Stimulant designer drug

Flephedrone, also known as 4-fluoromethcathinone (4-FMC), is a stimulant drug of the cathinone chemical class that has been sold online as a designer drug starting in 2008.

== Toxicity ==
Flephedrone has only a short history of human use and its toxicity is not well established.

== Legality ==

Flephedrone has been illegal in Denmark since December 2008.

Flephedrone has been illegal in the UK since April 2010. Flephedrone has been illegal in the Lithuania since April 2010. Flephedrone is illegal in Brazil since 2017 as an analogue or derivative of cathinone.
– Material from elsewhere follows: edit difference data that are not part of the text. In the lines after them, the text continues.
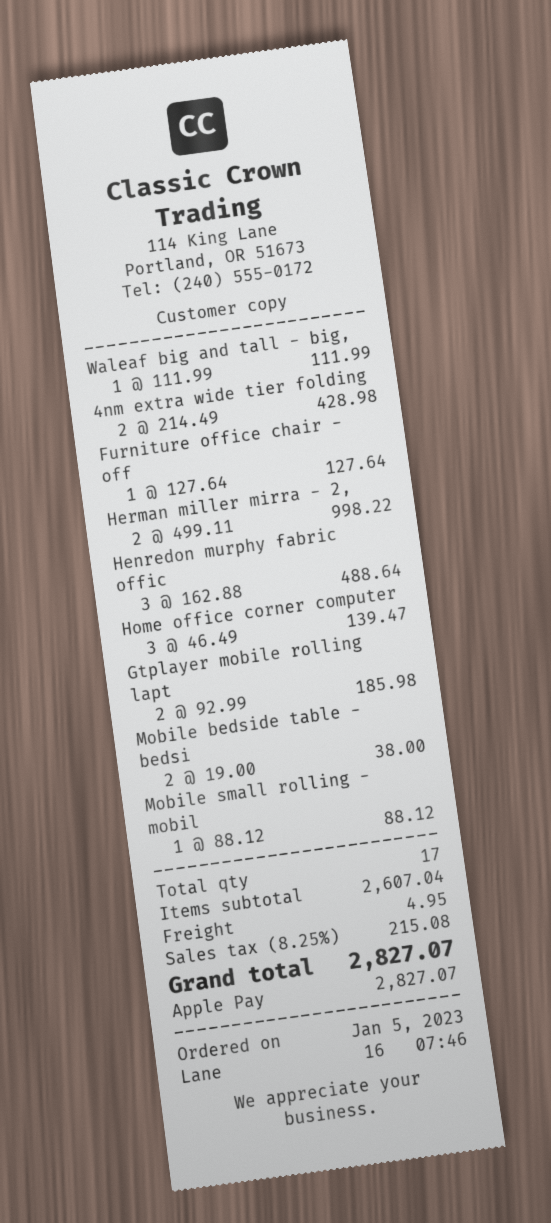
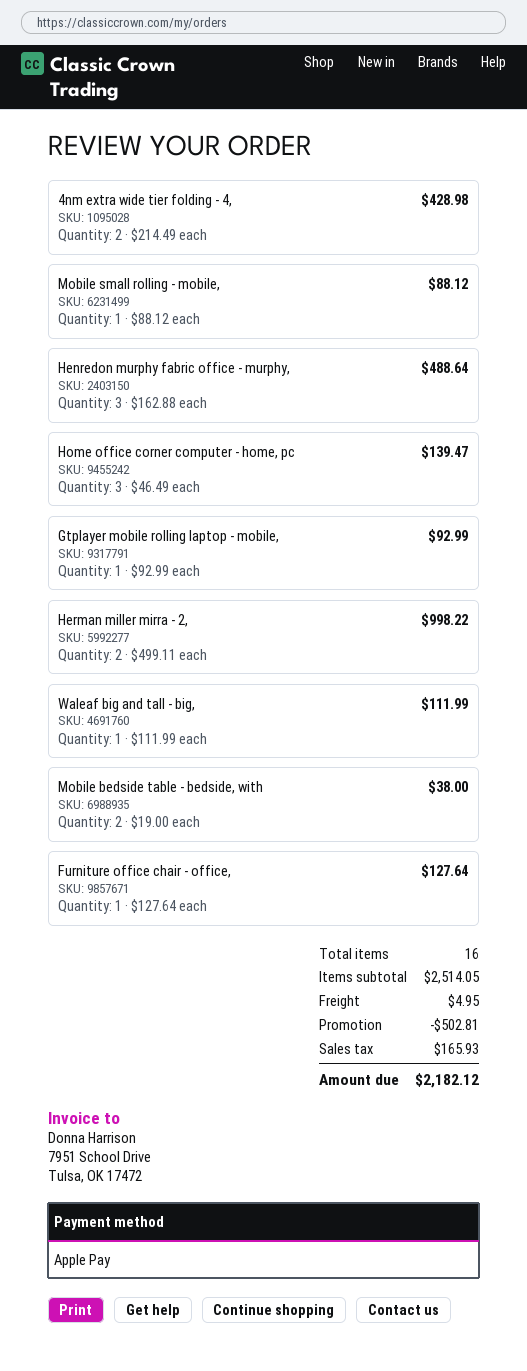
Gtplayer mobile rolling lapt: 2 x 92.99 = 185.98 -> 1 x 92.99 = 92.99
total quantity: 17 -> 16
subtotal: 2607.04 -> 2514.05
discount: none -> 502.81
tax: 215.08 -> 165.93
total: 2827.07 -> 2182.12

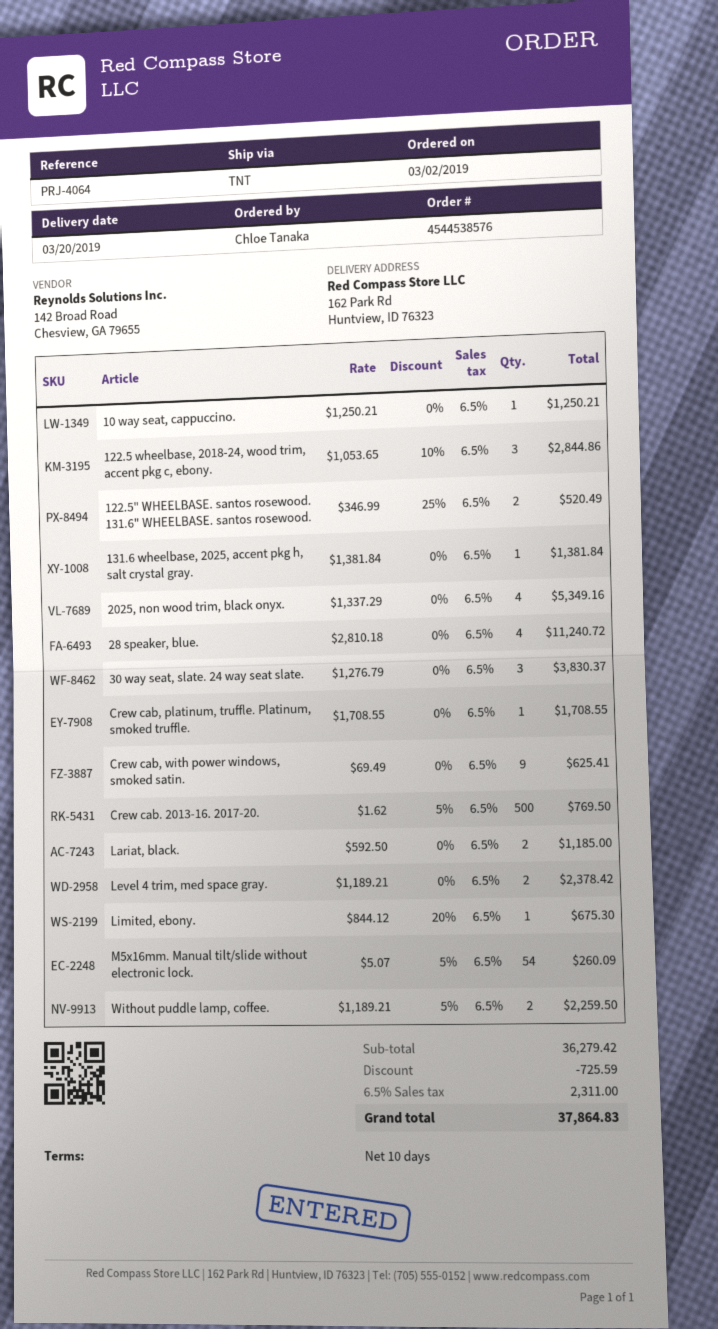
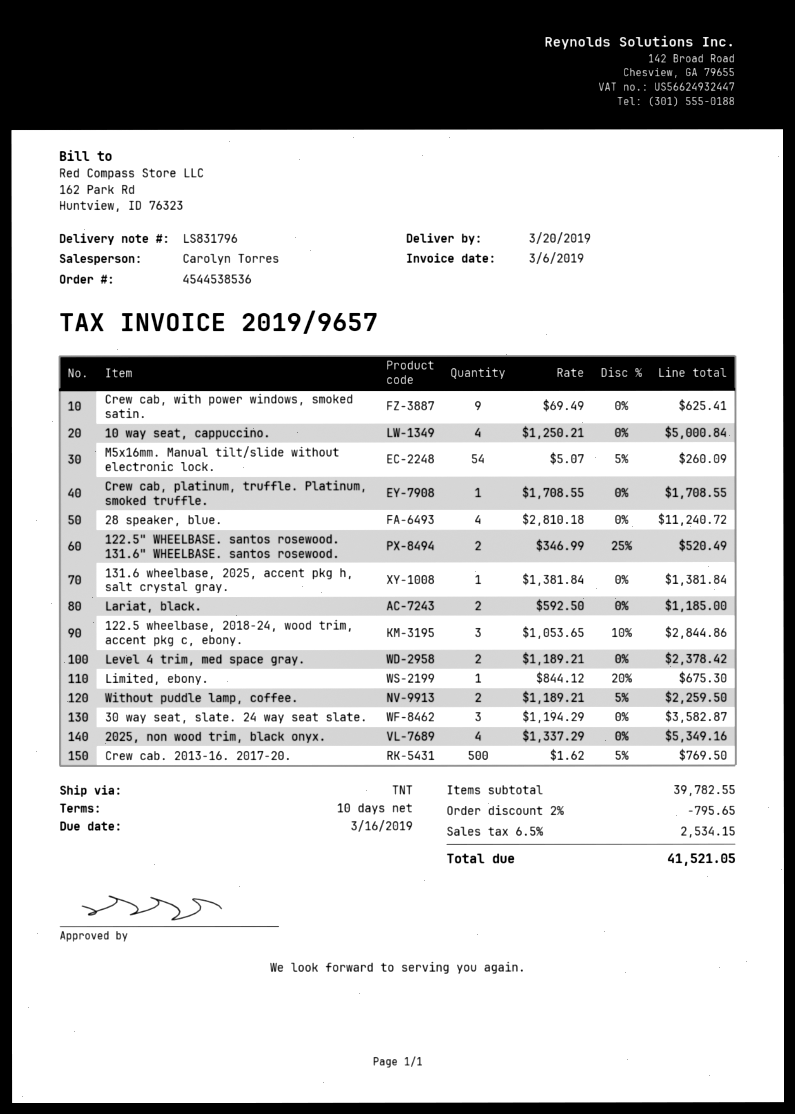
order number: 4544538576 -> 4544538536
10 way seat, cappuccino.: 1 x 1250.21 = 1250.21 -> 4 x 1250.21 = 5000.84
30 way seat, slate. 24 way seat slate.: 3 x 1276.79 = 3830.37 -> 3 x 1194.29 = 3582.87
subtotal: 36279.42 -> 39782.55
discount: 725.59 -> 795.65
tax: 6.5% = 2311.00 -> 6.5% = 2534.15
total: 37864.83 -> 41521.05

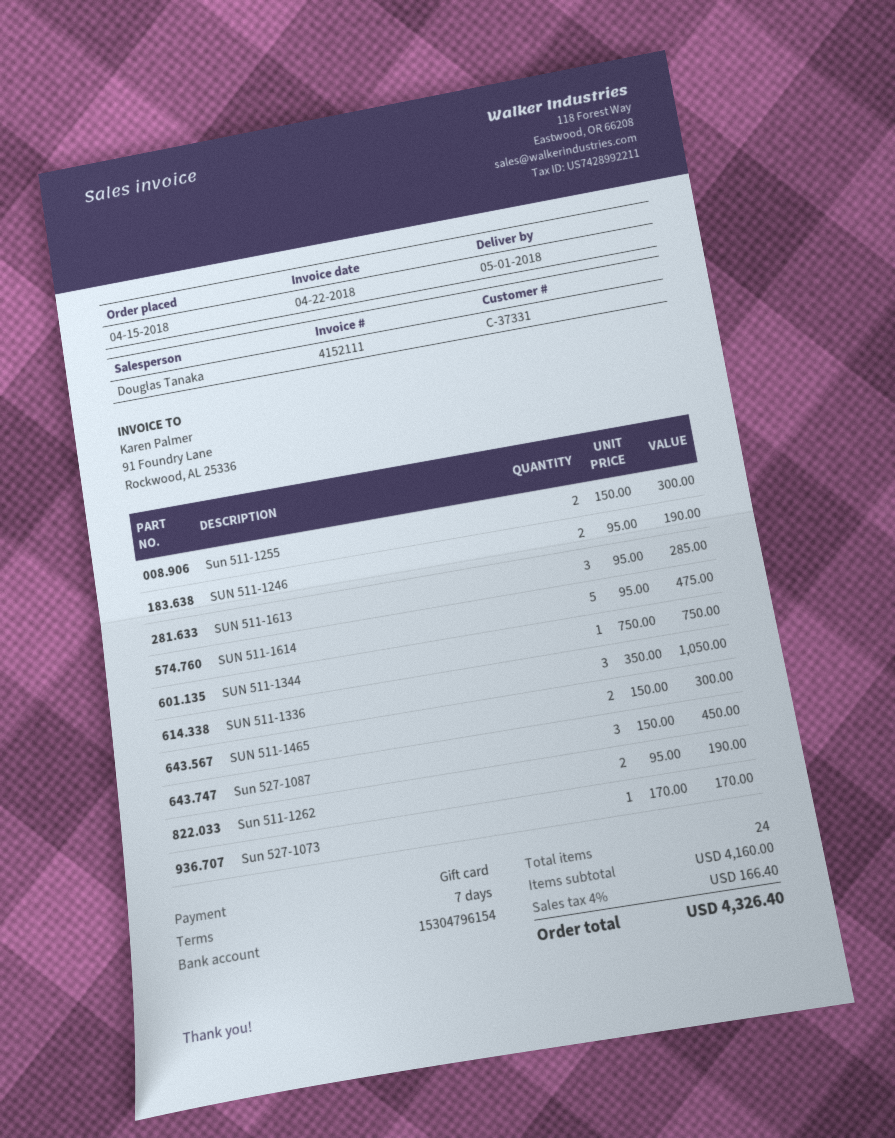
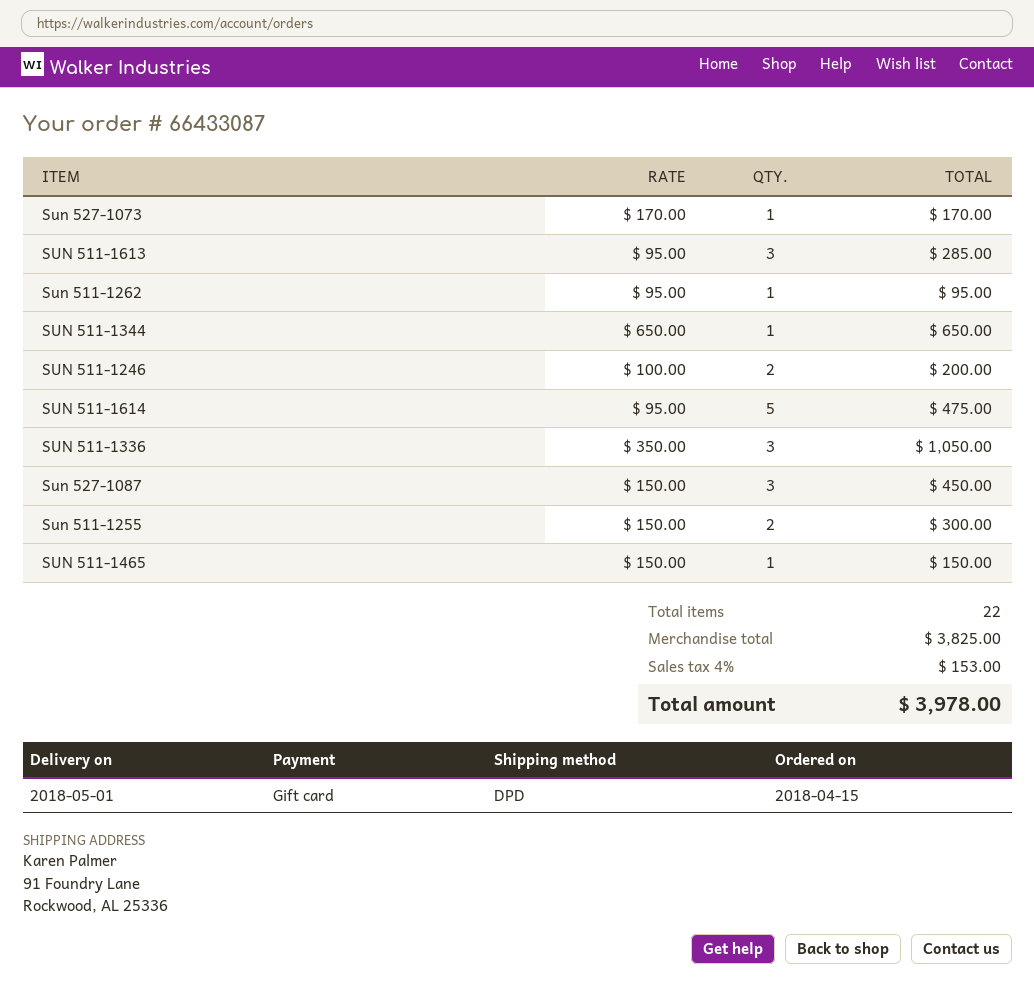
SUN 511-1246: 2 x 95.00 = 190.00 -> 2 x 100.00 = 200.00
SUN 511-1344: 1 x 750.00 = 750.00 -> 1 x 650.00 = 650.00
SUN 511-1465: 2 x 150.00 = 300.00 -> 1 x 150.00 = 150.00
Sun 511-1262: 2 x 95.00 = 190.00 -> 1 x 95.00 = 95.00
total quantity: 24 -> 22
subtotal: 4160.00 -> 3825.00
tax: 4% = 166.40 -> 4% = 153.00
total: 4326.40 -> 3978.00

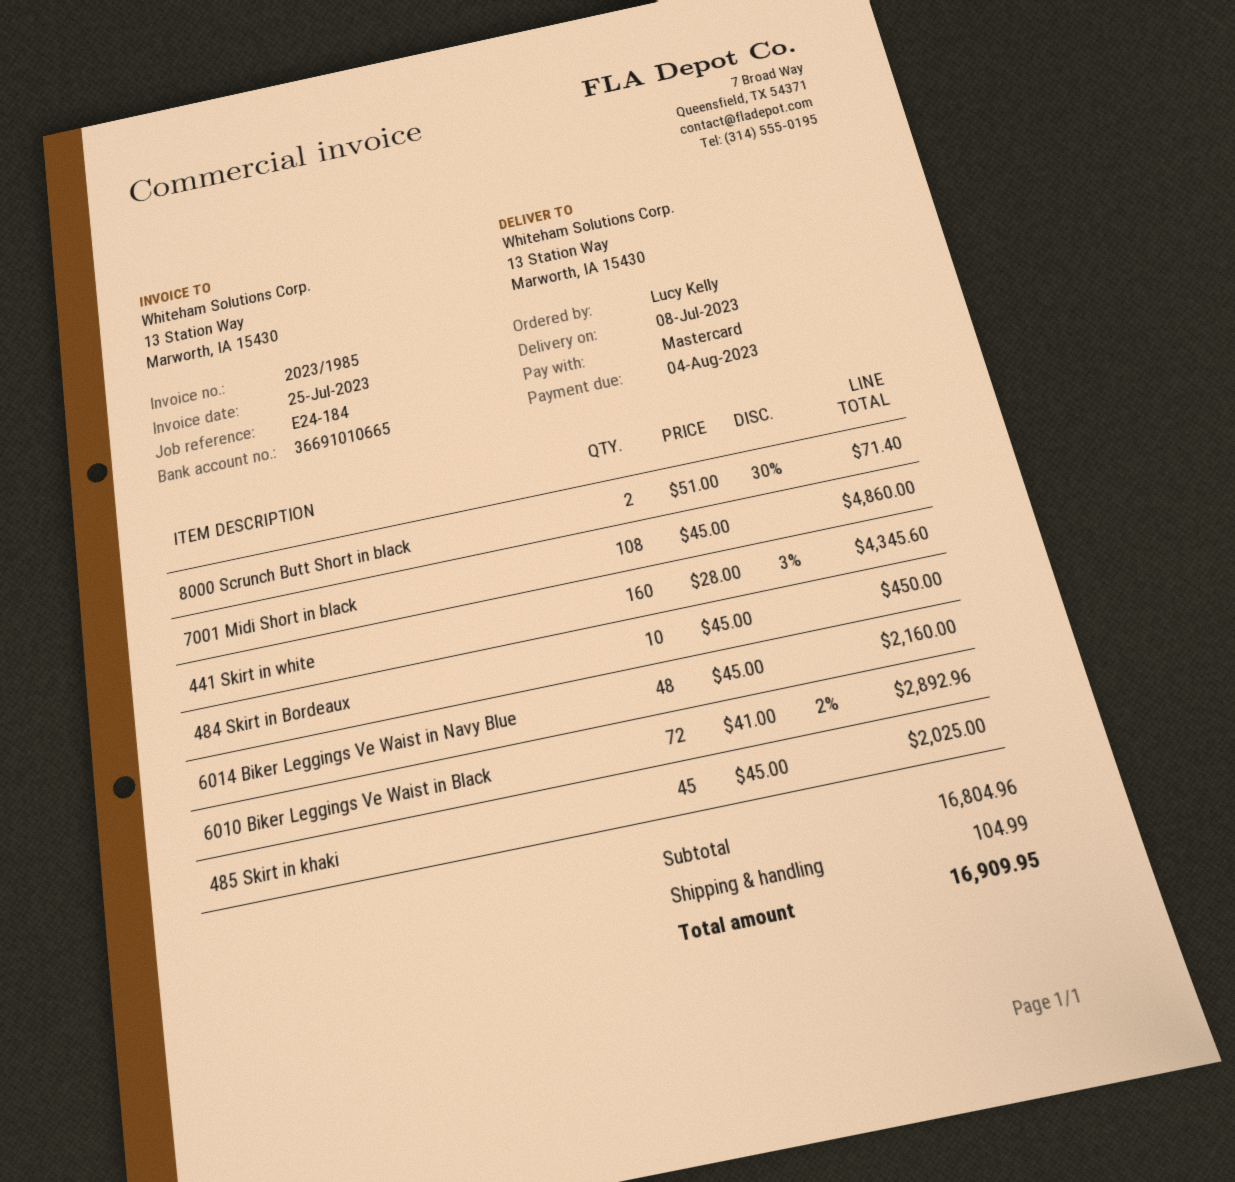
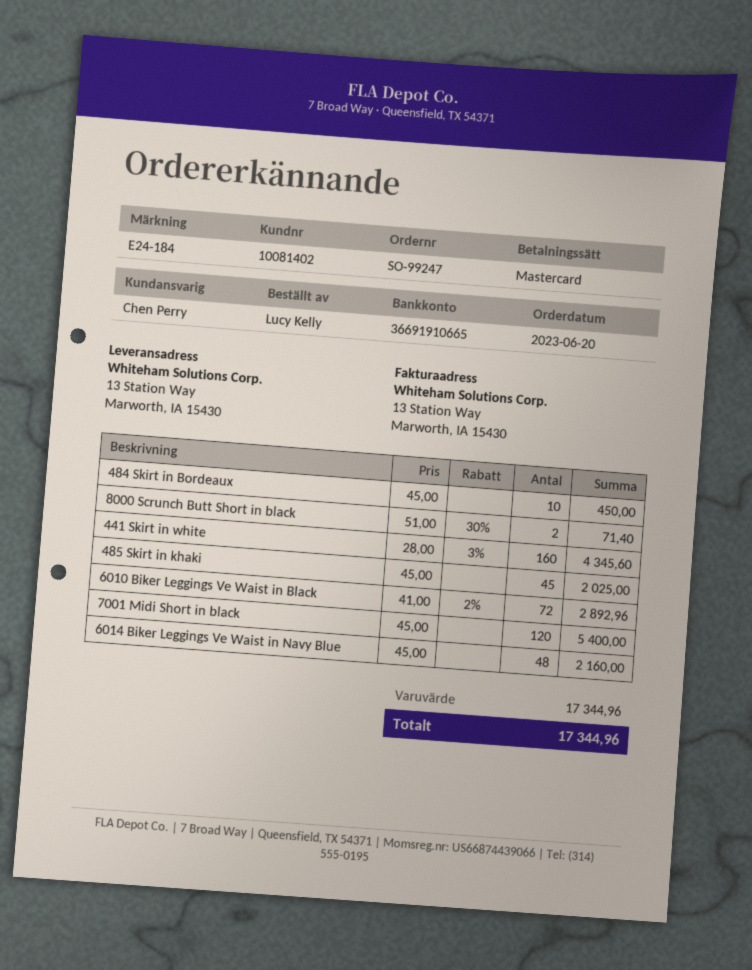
bank account: 36691010665 -> 36691910665
7001 Midi Short in black: 108 x 45.00 = 4860.00 -> 120 x 45.00 = 5400.00
subtotal: 16804.96 -> 17344.96
shipping: 104.99 -> none
total: 16909.95 -> 17344.96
Flephedrone is most likely illegal in Australia as an analogue or derivative of cathinone.

Flephedrone has been illegal in Poland since April 2010.

Flephedrone has been classed as a narcotic in Sweden since October 2010.

In the United States, flephedrone is temporarily listed as a Schedule I controlled substance. It is permanently listed as a Schedule I controlled substance in Florida, Georgia, and Pennsylvania.

As of October 2015 4-FMC is a controlled substance in China.

4-FMC is scheduled in the "government decree on psychoactive substances banned from the consumer market" in Finland.